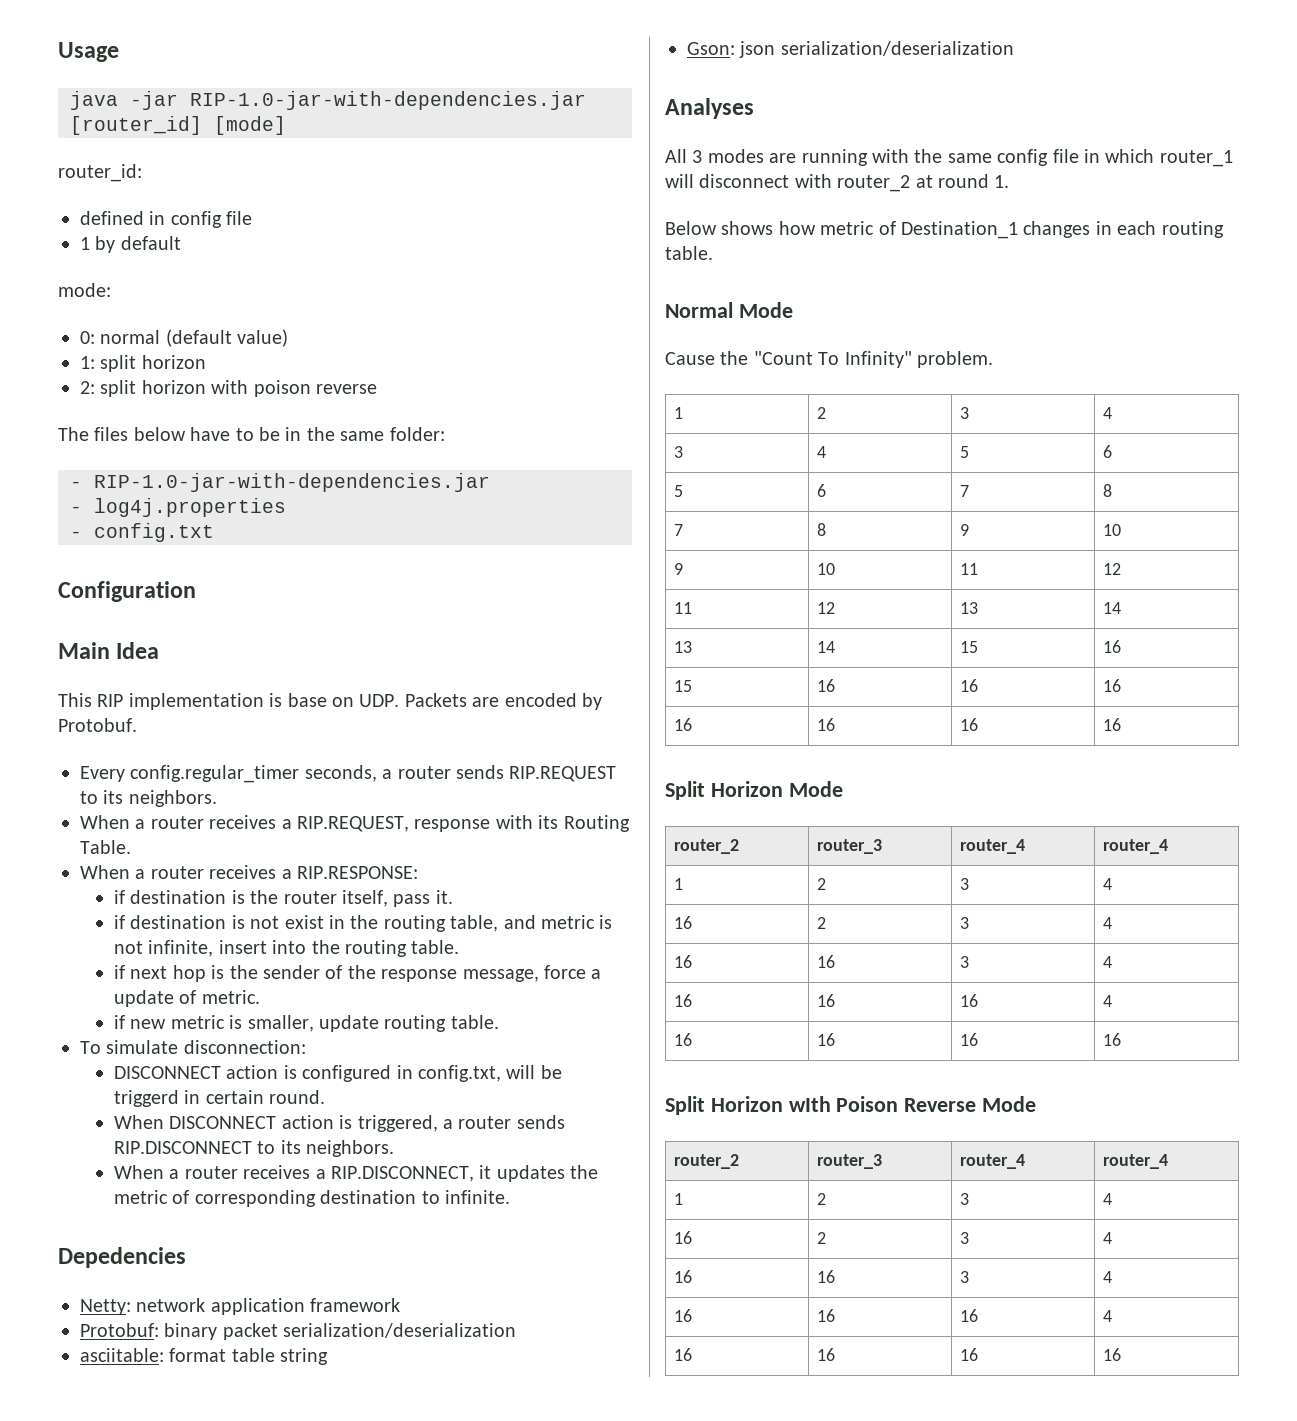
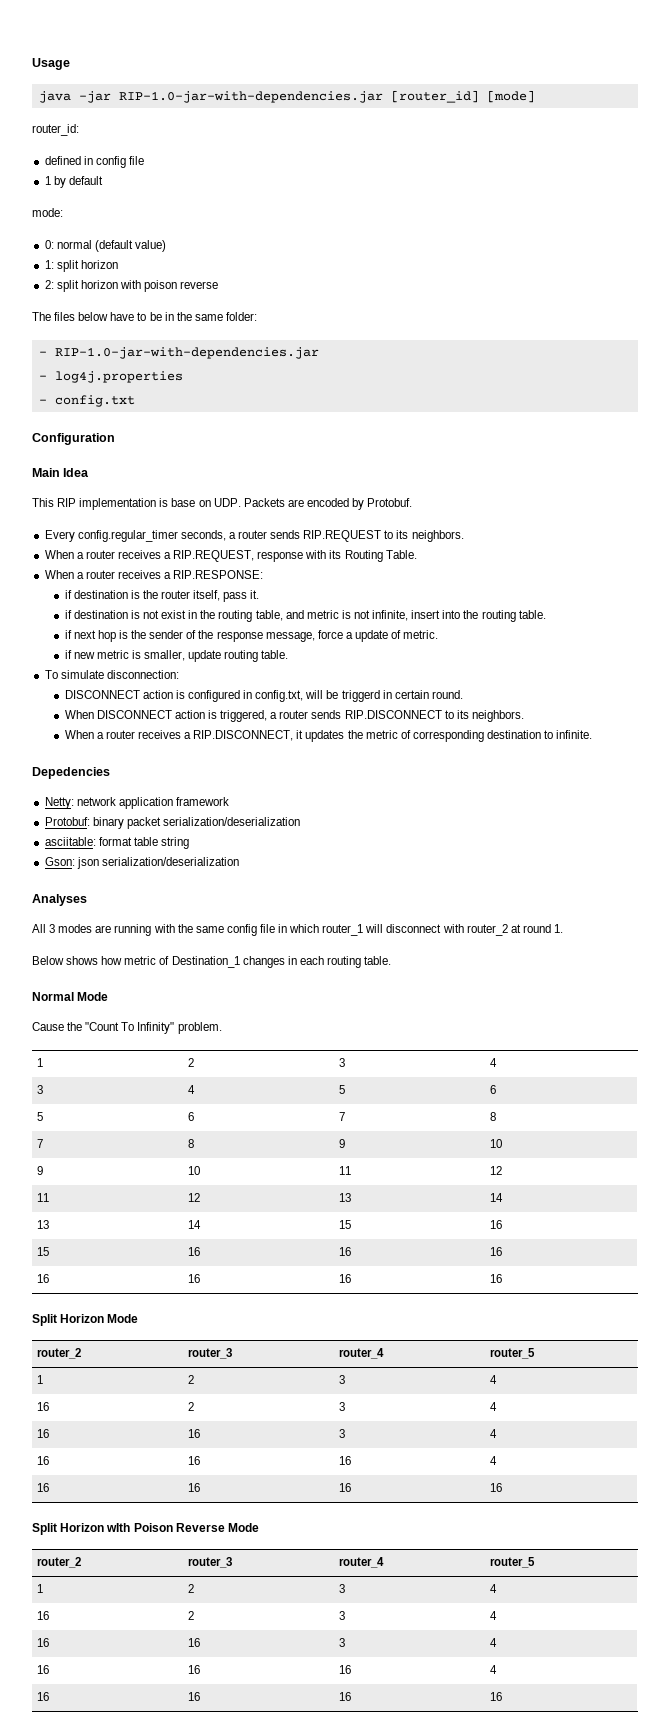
[1102,839,1168,854] router_4 -> [489,1348,535,1359] router_5
[1102,1154,1168,1169] router_4 -> [489,1557,535,1568] router_5

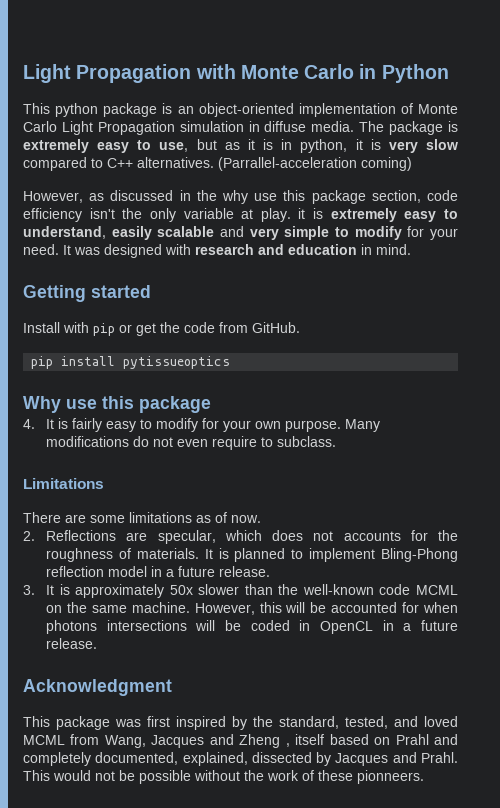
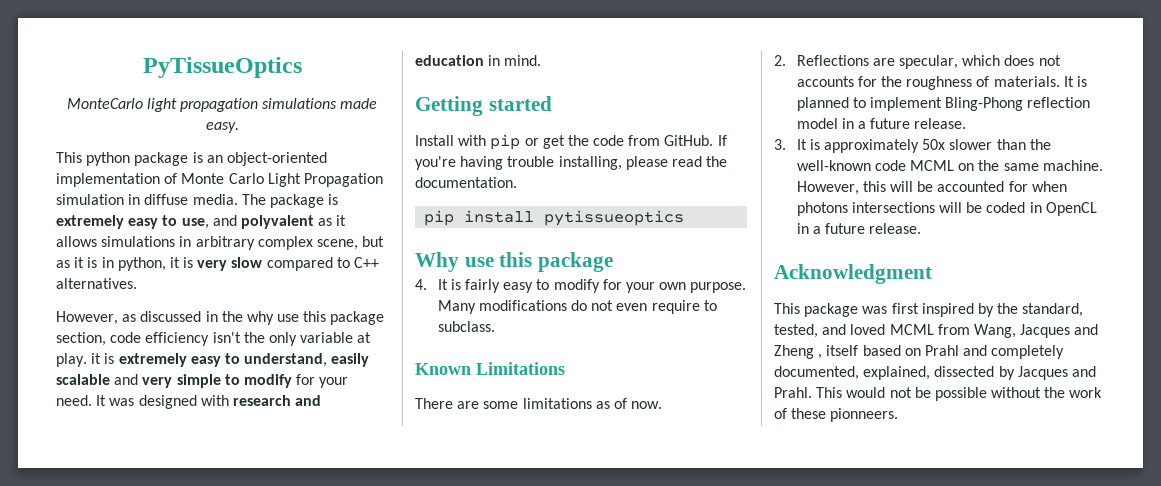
[23,64,449,83] Light Propagation with Monte Carlo in Python -> [142,57,302,78] [66,98,378,112] [205,122,239,133] PyTissueOptics // MonteCarlo light propagation simulations made easy.
(189, 147) none -> [212,215,347,229] [56,236,358,250] and polyvalent as it allows simulations in arbitrary complex scene,
[218,157,412,171] (Parrallel-acceleration coming) -> (137, 283) none
(300, 327) none -> [717,135,727,146] [415,156,728,170] [415,177,517,188] If you're having trouble installing, please read the documentation.
(337, 441) none -> [415,363,471,375] Known

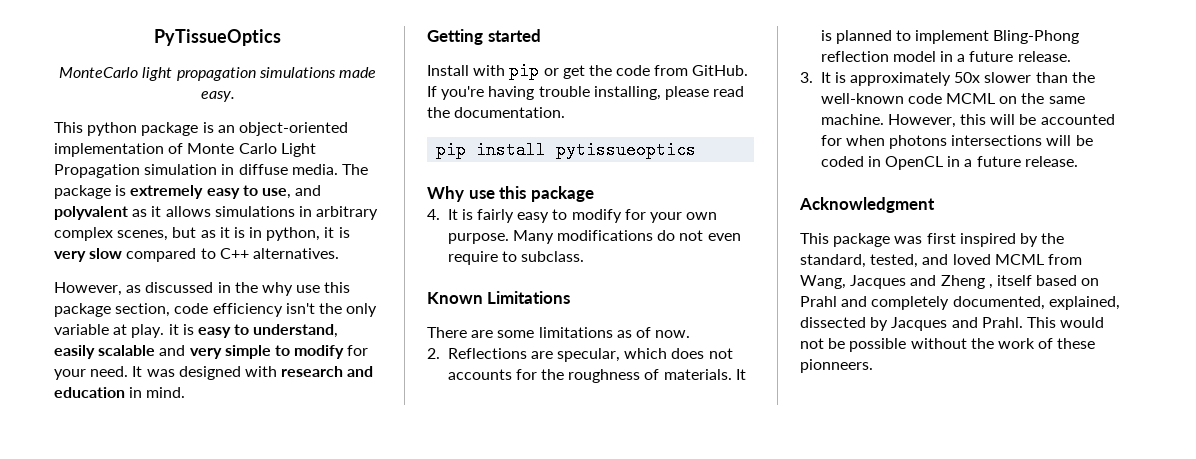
[316,239,358,250] scene, -> [117,230,169,241] scenes,
[118,353,187,367] extremely -> (194, 329) none

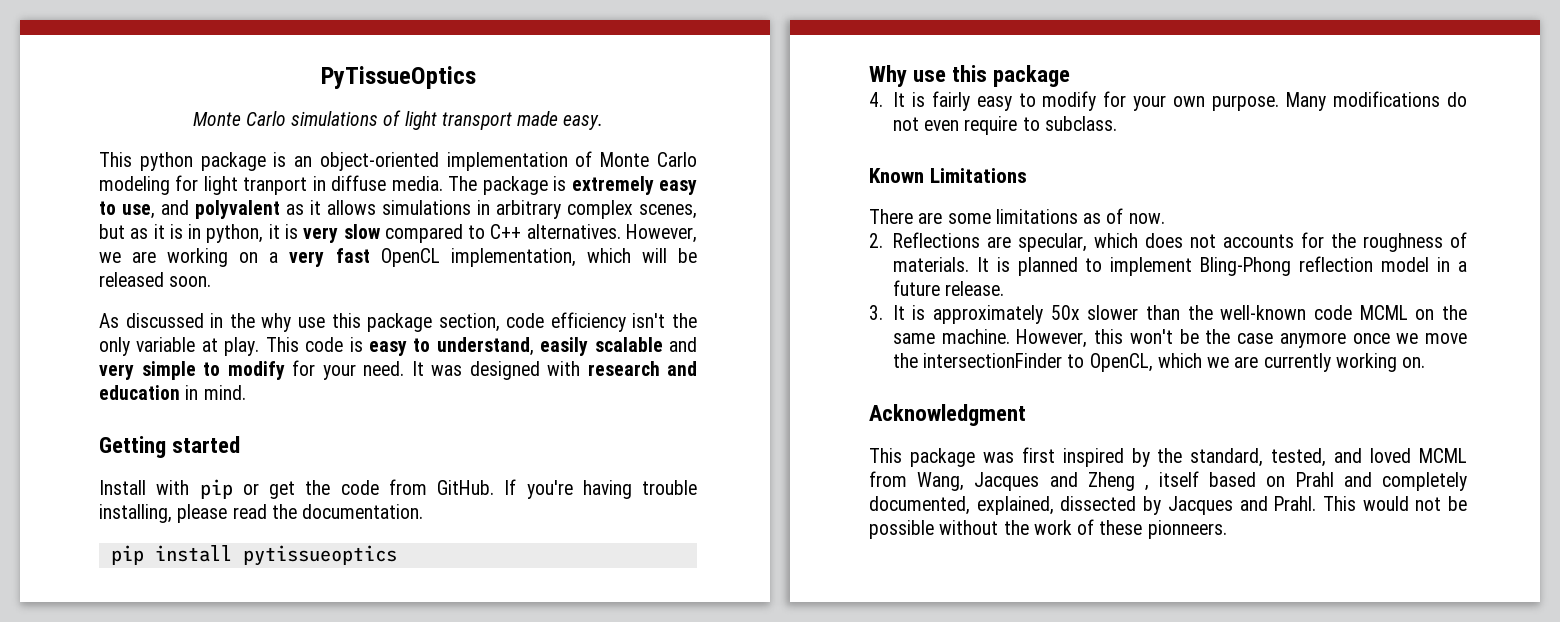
[59,67,336,81] MonteCarlo light propagation simulations -> [192,110,512,130] Monte Carlo simulations of light transport
[280,143,316,157] [54,164,218,178] Light Propagation simulation -> [99,175,308,195] modeling for light tranport
[54,282,142,296] // However, as -> [625,224,697,243] [99,248,698,267] [99,272,212,287] [99,313,119,328] However, we are working on a very fast OpenCL implementation, which will be released soon. // As
[168,324,179,335] it -> [265,337,344,352] This code
[990,114,1115,125] [820,135,1093,149] [820,156,1078,170] will be accounted for when photons intersections will be coded in OpenCL in a future release. -> [1129,329,1467,348] [892,353,1426,372] won't be the case anymore once we move the intersectionFinder to OpenCL, which we are currently working on.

════════

**PROMPT**: The response is to contain exactly the lines from the beginning of the data through the line containing "[59,67,336,81] MonteCarlo light", both ends included, and nothing else; omit the pictures.

**WORKED SOLUTION**:
[1102,839,1168,854] router_4 -> [489,1348,535,1359] router_5
[1102,1154,1168,1169] router_4 -> [489,1557,535,1568] router_5

[23,64,449,83] Light Propagation with Monte Carlo in Python -> [142,57,302,78] [66,98,378,112] [205,122,239,133] PyTissueOptics // MonteCarlo light propagation simulations made easy.
(189, 147) none -> [212,215,347,229] [56,236,358,250] and polyvalent as it allows simulations in arbitrary complex scene,
[218,157,412,171] (Parrallel-acceleration coming) -> (137, 283) none
(300, 327) none -> [717,135,727,146] [415,156,728,170] [415,177,517,188] If you're having trouble installing, please read the documentation.
(337, 441) none -> [415,363,471,375] Known

[316,239,358,250] scene, -> [117,230,169,241] scenes,
[118,353,187,367] extremely -> (194, 329) none

[59,67,336,81] MonteCarlo light propagation simulations -> [192,110,512,130] Monte Carlo simulations of light transport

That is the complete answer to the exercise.